Another Nobel laureate, Chilean poet Pablo Neruda, who was one of the founders of the Chile-China Cultural Association in 1952, lauded China’s centrality. George N. Kates, the U.S. sinologist with one of the deepest roots in European culture, wrote The Years That Were Fat: Peking, 1933-1940, an in-depth cultural description of his years in the old imperial city. He is regarded as being the first contemporary Westerner to spread word in the West on the Yuan Dynasty origin of the Beijing Axis.
French intellectual André Malraux also deserves a line here as a connoisseur of East Asia’s philosophy. His example, again, shows how much culture can do when it comes to contributing to mutual understanding among nations. He was the key person President Richard Nixon consulted in the West before going to China to meet Chairman Mao and renew China-U.S. relations. For the meeting, the American delegation entered the Zhongnanhai compound from Chang’an Avenue, which forms the city’s main east-west axis.

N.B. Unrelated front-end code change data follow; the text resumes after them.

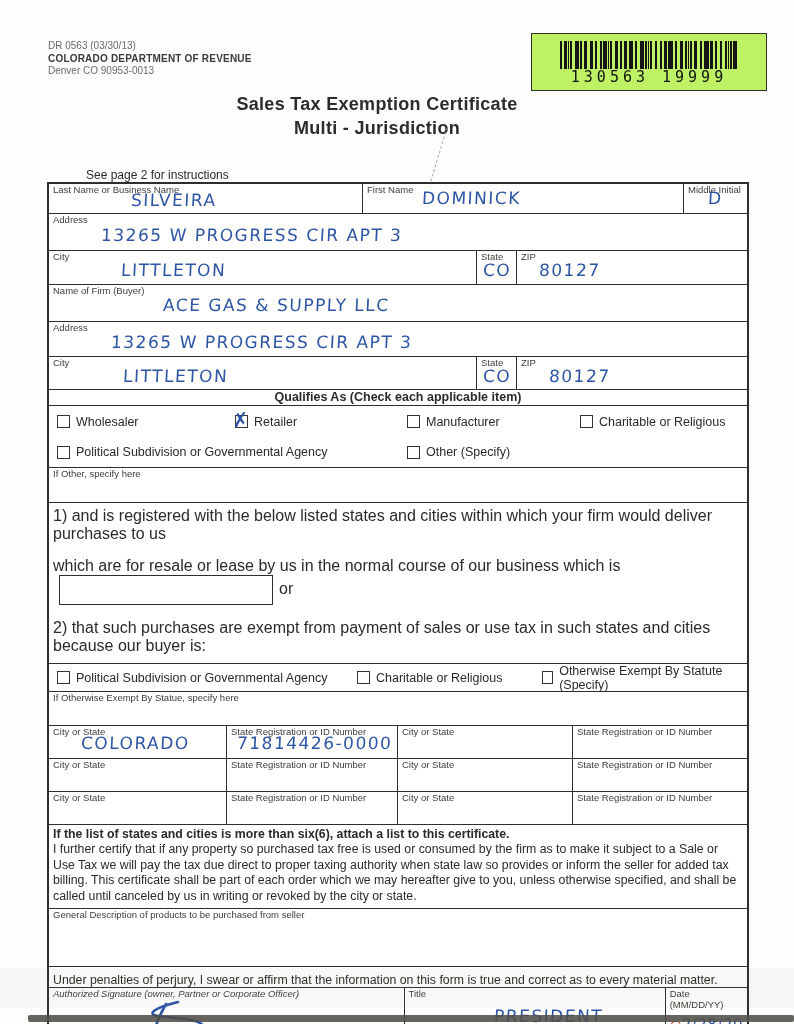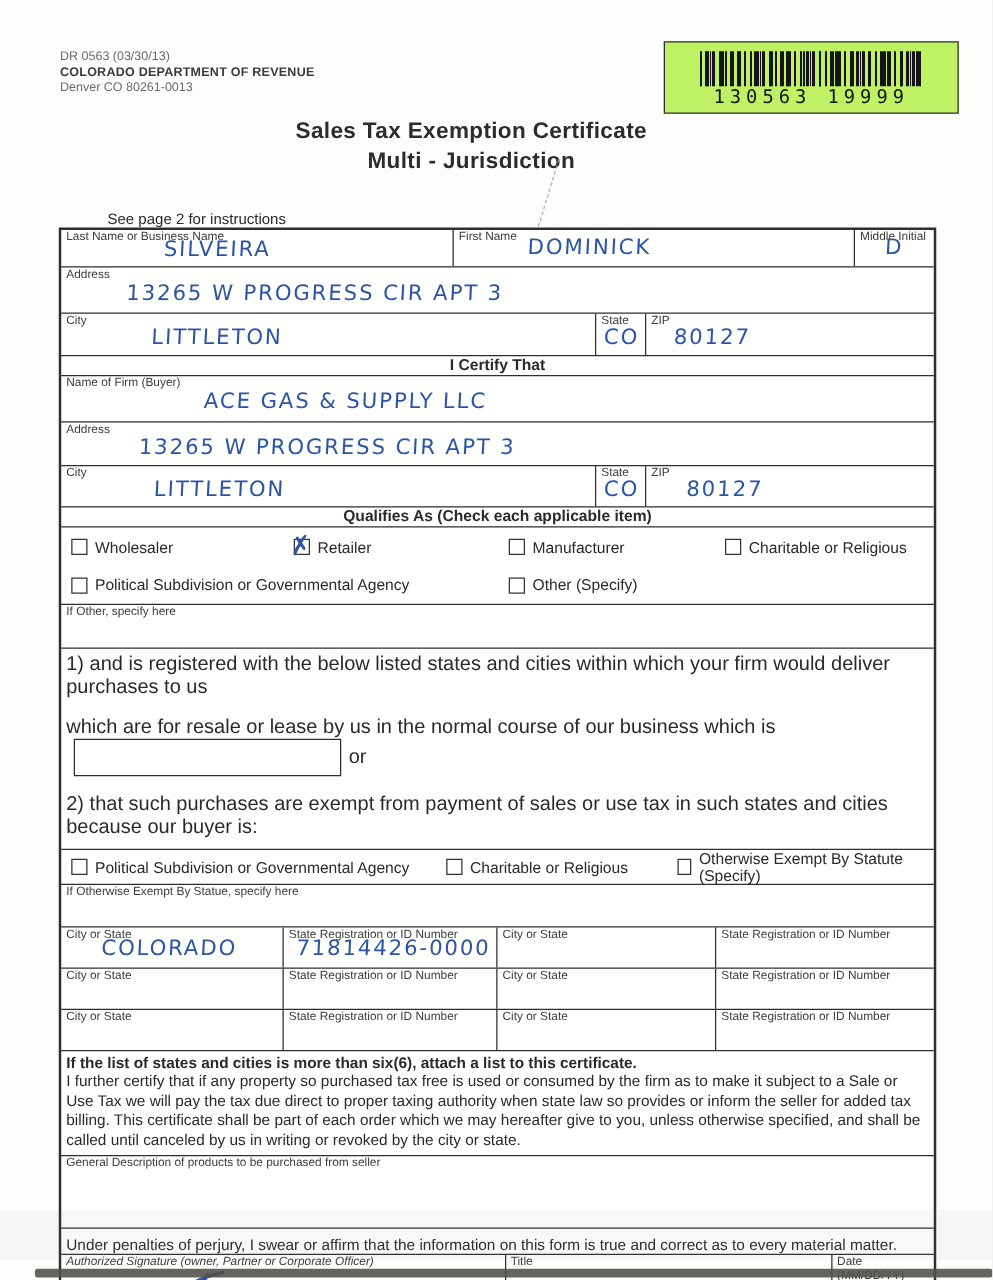--- a/index.html
+++ b/index.html
@@ -55,21 +55,21 @@
   .redmark{display:inline-block;width:9px;height:9px;border:1.8px solid #c9502f;border-radius:55% 45% 60% 40%;transform:rotate(-15deg);vertical-align:middle;margin-right:1px;}
 </style>
 </head>
 <body>
 
 <div class="page">
 
   <div class="agency">
     <div class="dim">DR 0563 (03/30/13)</div>
     <div class="b">COLORADO DEPARTMENT OF REVENUE</div>
-    <div class="dim">Denver CO 80261-0013</div>
+    <div class="dim">Denver CO 90953-0013</div>
   </div>
 
   <div class="barcode-box">
     <div class="bars"></div>
     <div class="barcode-digits">130563  19999</div>
   </div>
 
   <div class="title">
     <div>Sales Tax Exemption Certificate</div>
     <div>Multi - Jurisdiction</div>
@@ -111,21 +111,20 @@
       <div class="cell" style="width:40px">
         <div class="lbl">State</div>
         <div class="hw" style="margin:0 0 0 2px">CO</div>
       </div>
       <div class="cell" style="flex:1">
         <div class="lbl">ZIP</div>
         <div class="hw" style="margin:0 0 0 18px">80127</div>
       </div>
     </div>
 
-    <div class="bar">I Certify That</div>
 
     <div class="row" style="height:37px">
       <div class="cell" style="flex:1">
         <div class="lbl">Name of Firm (Buyer)</div>
         <div class="hw" style="margin:1px 0 0 110px">ACE GAS &amp; SUPPLY LLC</div>
       </div>
     </div>
 
     <div class="row" style="height:35px">
       <div class="cell" style="flex:1">

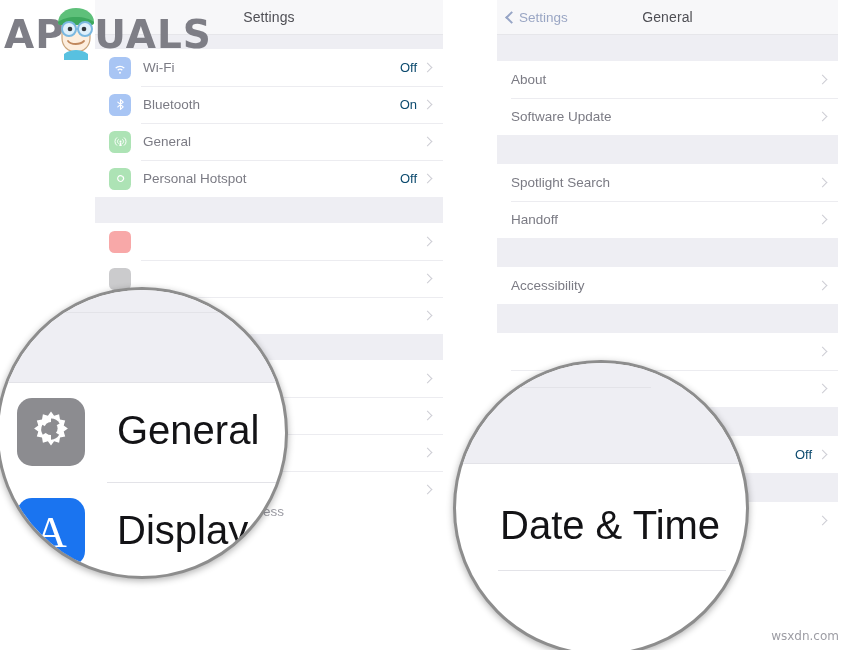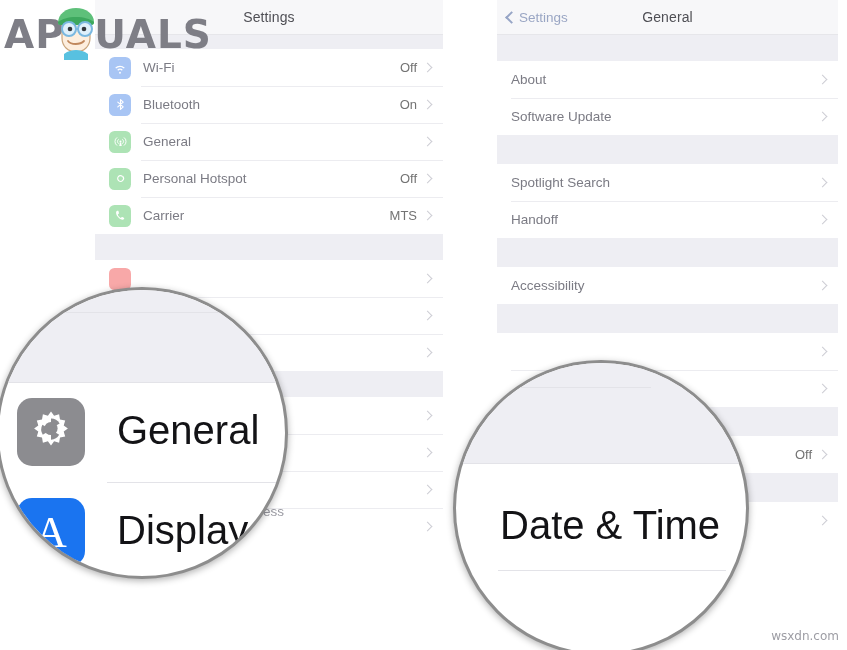--- a/index.html
+++ b/index.html
@@ -80,21 +80,21 @@
     opacity: .45;
   }
   .row-label {
     font-size: 13.5px;
     color: #7b7b84;
     flex: 1 1 auto;
     white-space: nowrap;
   }
   .row-value {
     font-size: 13px;
-    color: #737373;
+    color: #0c4a6e;
     margin-right: 7px;
     white-space: nowrap;
   }
   .chev {
     width: 7px; height: 7px;
     border-top: 1.6px solid #cdcdd4;
     border-right: 1.6px solid #cdcdd4;
     transform: rotate(45deg);
     flex: 0 0 auto;
   }
@@ -234,30 +234,20 @@
         <span class="row-icon" style="background:#4bc25c">
           <svg width="15" height="15" viewBox="0 0 24 24" fill="none" stroke="#fff" stroke-width="1.8">
               <path d="M15 8.5a4.5 4.5 0 1 0-6 6.8 4.5 4.5 0 1 0 6.3-6.9"></path>
             </svg>
         </span>
         <span class="row-label">Personal Hotspot</span>
         <span class="row-value">Off</span>
         <span class="chev"></span>
       </div>
 
-      <div class="row indent">
-        <span class="row-icon" style="background:#4bc25c">
-          <svg width="13" height="13" viewBox="0 0 24 24" fill="#fff">
-              <path d="M6.6 3c-1 0-2.2.8-2.6 2-.8 2.4.4 6.3 3.4 9.9 3 3.6 6.6 5.6 9 5.1 1.3-.3 2.3-1.4 2.4-2.4.1-.6-.2-1-.7-1.3l-2.7-1.5c-.6-.3-1.1-.2-1.5.3l-.9 1c-.3.4-.7.4-1.1.2-1-.6-2-1.5-2.9-2.6-.9-1.1-1.5-2.2-1.8-3.3-.1-.5 0-.8.4-1.1l1.1-.7c.5-.3.7-.8.5-1.4L8.2 3.9C8 3.3 7.4 3 6.6 3z"></path>
-            </svg>
-        </span>
-        <span class="row-label">Carrier</span>
-        <span class="row-value">MTS</span>
-        <span class="chev"></span>
-      </div>
     </div>
 
     <div class="spacer" style="height:26px"></div>
     <div>
       <div class="row indent">
         <span class="row-icon" style="background:#ef3f3f"></span>
         <span class="row-label"></span>
         <span class="chev"></span>
       </div>
       <div class="row indent">

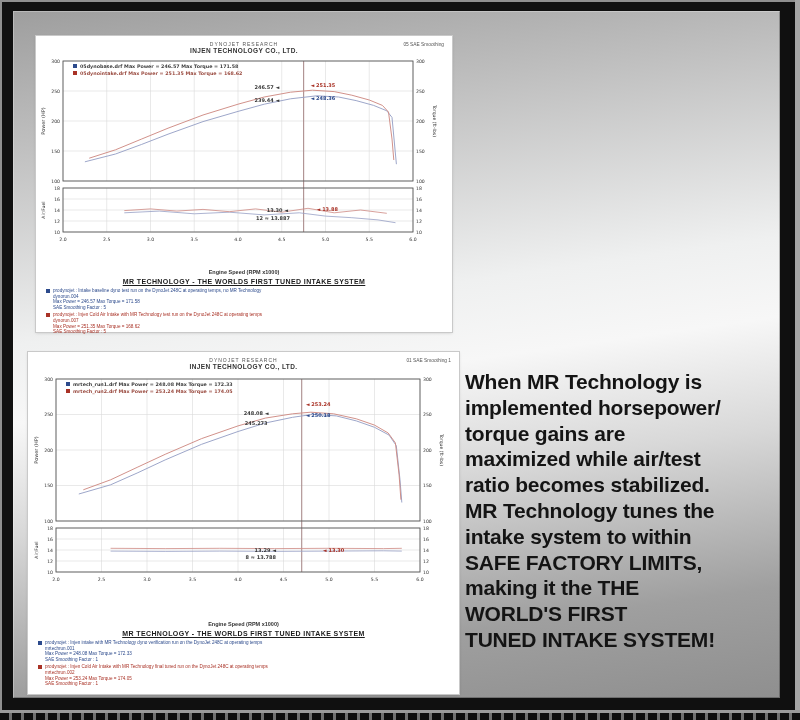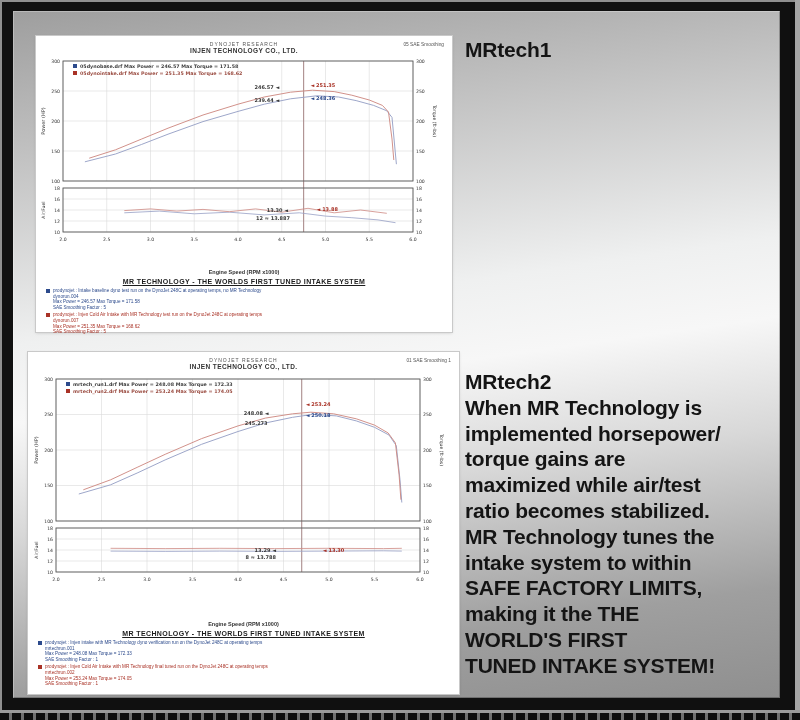--- a/index.html
+++ b/index.html
@@ -143,21 +143,20 @@
               <div>prodynojet : Injen Cold Air Intake with MR Technology test run on the DynoJet 248C at operating temps</div>
               <div>dynorun.007</div>
               <div>Max Power = 251.35   Max Torque = 168.62</div>
               <div>SAE Smoothing Factor : 5</div>
             </div>
           </div>
         </div>
     </div>
 
     <div class="caption" id="cap1">
-      <div>MRtech1</div>
     </div>
 
     <div class="panel" id="panel2">
       <div class="ph-corner">01 SAE Smoothing 1</div>
       <div class="ph-station">DYNOJET RESEARCH</div>
       <div class="ph-company">INJEN TECHNOLOGY CO., LTD.</div>
       <svg class="dyno" viewBox="0 0 428 250" width="428" height="250">
           <line x1="26" y1="8" x2="26" y2="150" stroke="#dadada" stroke-width="0.6"></line>
           <line x1="26" y1="157" x2="26" y2="201" stroke="#dadada" stroke-width="0.6"></line>
           <text x="26" y="210" font-size="4.6" fill="#333" text-anchor="middle">2.0</text>
@@ -255,21 +254,20 @@
               <div>prodynojet : Injen Cold Air Intake with MR Technology final tuned run on the DynoJet 248C at operating temps</div>
               <div>mrtechrun.002</div>
               <div>Max Power = 253.24   Max Torque = 174.05</div>
               <div>SAE Smoothing Factor : 1</div>
             </div>
           </div>
         </div>
     </div>
 
     <div class="caption" id="cap2">
-      <div>MRtech2</div>
       <div class="cap-body">When MR Technology is
 implemented horsepower/
 torque gains are
 maximized while air/test
 ratio becomes stabilized.
 MR Technology tunes the
 intake system to within
 SAFE FACTORY LIMITS,
 making it the THE
 WORLD'S FIRST

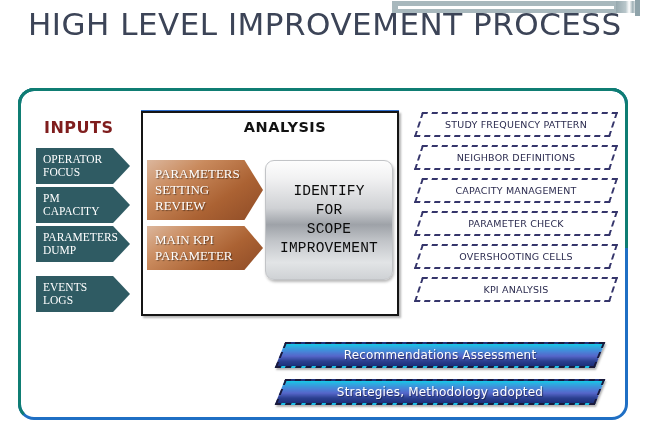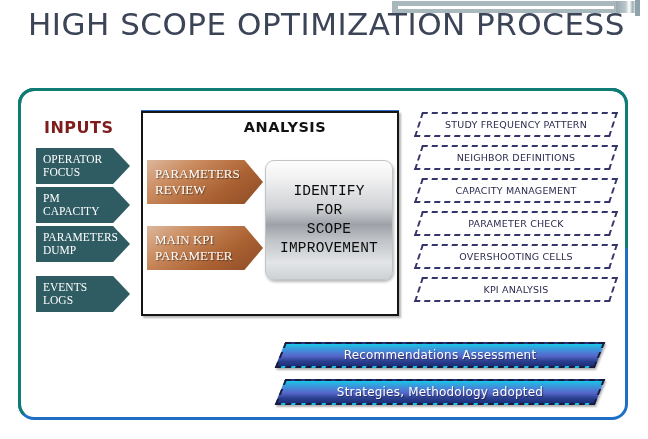--- a/index.html
+++ b/index.html
@@ -290,21 +290,21 @@
 </head>
 <body>
 
 <div id="deco-band">
   <div class="band-fill"></div>
   <div class="band-stripe"></div>
   <div class="band-fade"></div>
   <div class="band-edge"></div>
 </div>
 
-<div id="page-title">HIGH SCOPE OPTIMIZATION PROCESS</div>
+<div id="page-title">HIGH LEVEL IMPROVEMENT PROCESS</div>
 
 <div id="outer-frame"></div>
 <div id="outer-frame-teal2"></div>
 <div id="outer-frame-teal"></div>
 
 <div id="inputs-heading">INPUTS</div>
 
 <div class="input-chip" id="chip-0">
   <span class="chip-line">OPERATOR</span>
   <span class="chip-line">FOCUS</span>
@@ -321,20 +321,21 @@
   <span class="chip-line">EVENTS</span>
   <span class="chip-line">LOGS</span>
 </div>
 
 <div id="analysis-box-accent"></div>
 <div id="analysis-box"></div>
 <div id="analysis-title">ANALYSIS</div>
 
 <div class="copper-arrow" id="copper-0">
   <span class="c-line">PARAMETERS</span>
+  <span class="c-line">SETTING</span>
   <span class="c-line">REVIEW</span>
 </div>
 <div class="copper-arrow" id="copper-1">
   <span class="c-line">MAIN KPI</span>
   <span class="c-line">PARAMETER</span>
 </div>
 
 <div id="silver-box">
   <div class="silver-text">
     <span class="s-line">IDENTIFY</span>

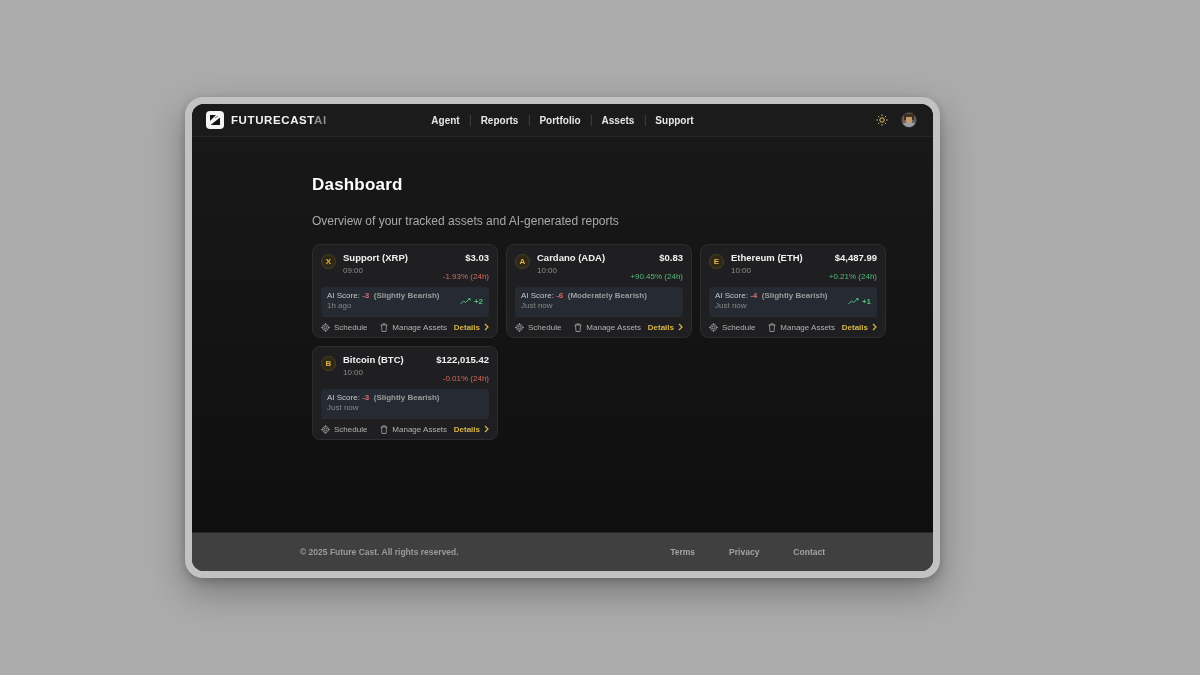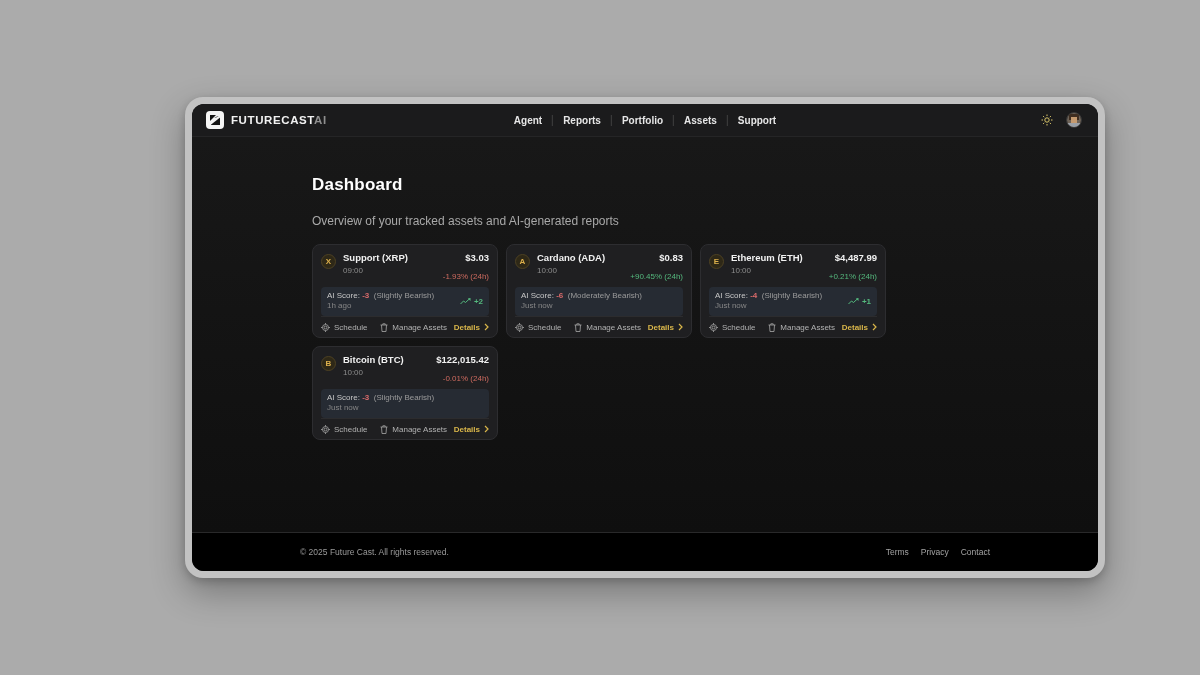--- a/index.html
+++ b/index.html
@@ -5,21 +5,21 @@
   * { margin:0; padding:0; box-sizing:border-box; }
   html,body { width:1200px; height:675px; overflow:hidden; }
   body {
     background:#ababab;
     font-family:"Liberation Sans","DejaVu Sans",sans-serif;
     position:relative;
   }
 
   
   .window {
-    position:absolute; left:185px; top:97px; width:920px; height:481px;
+    position:absolute; left:185px; top:97px; width:755px; height:481px;
     background:#c2c2c2; border-radius:18px; padding:7px;
     box-shadow:0 14px 34px rgba(0,0,0,.30), 0 3px 8px rgba(0,0,0,.18);
   }
   .app {
     width:100%; height:100%; border-radius:12px; overflow:hidden;
     background:#121212; display:flex; flex-direction:column;
   }
 
   
   .topnav {
@@ -76,42 +76,42 @@
   .neg { color:#cd6a5f; }
   .pos { color:#55b97e; }
 
   .ai-banner {
     margin-top:6px; background:#262b33; border-radius:4px;
     padding:4px 6px; display:flex; align-items:center;
   }
   .ai-lines { line-height:1.3; }
   .ai-score-line { font-size:8px; color:#c7c7c7; white-space:nowrap; }
   .ai-score-val { color:#d96a6a; font-weight:bold; }
-  .ai-sentiment { color:#9b9b9b; }
+  .ai-sentiment { color:#9b9b9b;font-weight:bold; }
   .ai-ago { font-size:8px; color:#868686; }
   .trend { margin-left:auto; display:flex; align-items:center; gap:3px; }
   .trend-val { font-size:8px; font-weight:bold; color:#55b97e; }
 
   .card-actions {
     margin-top:auto; border-top:1px solid #2c2c2e; padding-top:6px;
     display:flex; align-items:center;
   }
   .action-btn { display:flex; align-items:center; gap:4px; cursor:pointer; }
   .action-label { font-size:8px; color:#b2b2b2; white-space:nowrap; }
   .action-manage { margin-left:13px; }
   .details-btn { margin-left:auto; display:flex; align-items:center; gap:4px; cursor:pointer; }
   .details-label { font-size:8px; font-weight:bold; color:#d9b64a; }
 
   
   .appfooter {
-    flex:0 0 39px; background:#000000; border-top:1px solid #29292a;
-    display:flex; align-items:center; padding:0 108px;
+    flex:0 0 39px; background:#404040; border-top:1px solid #29292a;
+    display:flex; align-items:center; padding:0 108px;font-weight:bold;
   }
   .copyright { font-size:8.5px; color:#9a9a9a; }
-  .footer-links { margin-left:auto; display:flex; gap:12px; }
+  .footer-links { margin-left:auto; display:flex; gap:34px; }
   .footer-link { font-size:8.5px; color:#a3a3a3; cursor:pointer; }
 
   svg { display:block; }
 </style>
 </head>
 <body>
 
 <div class="window">
   <div class="app">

If you visit the Beijing Hotel along Chang’an Avenue, also close to the capital’s classic architecture backbone, you can probably still see photos of top politicians’ and technocrats’ delegations from Moscow or New Delhi or various non-aligned countries who visited the capital in the 1950s. It was a time of hope for countries of Asia and Africa in their decolonization processes. The 50s and the 60s were also the time when Beijing was about to get its subway, encircling the most central parts of the axis.
More Than an Open-Air Museum
When I was studying at Peking University in the 1980s, I visited the National Museum of China located at the east side of the Tian’anmen Square. A teacher who was a Chinese history savant took time to accompany me and explain how he understood China’s heritage. A month after our meeting, he mailed me a set of historical almanacs, which he hoped would help improve mutual understanding between us. Indeed, culture as a creative result of the human development can inspire people from all continents and contribute to cross-cultural fertilization. The National Museum of China, as part of the Tian’anmen Square complex, is one of the milestones along the Beijing Central Axis.
The bid of the Beijing Central Axis for UNESCO World Heritage Site is globally meaningful. The official application states, “It provides a considerable inspiration for current and future societies, and therefore exhibits outstanding universal values.” The Chinese dream to realize the great rejuvenation of the Chinese nation entails reviving the core cultural values of the ancient nation, which have been cherished and passed on for millennia. The Central Axis of Beijing is a classic and representative expression of such cultural values, deserving a deep exploration for people who are truly interested in the country and its cutlure.
AUGUSTO SOTO is director of the Dialogue with China Project.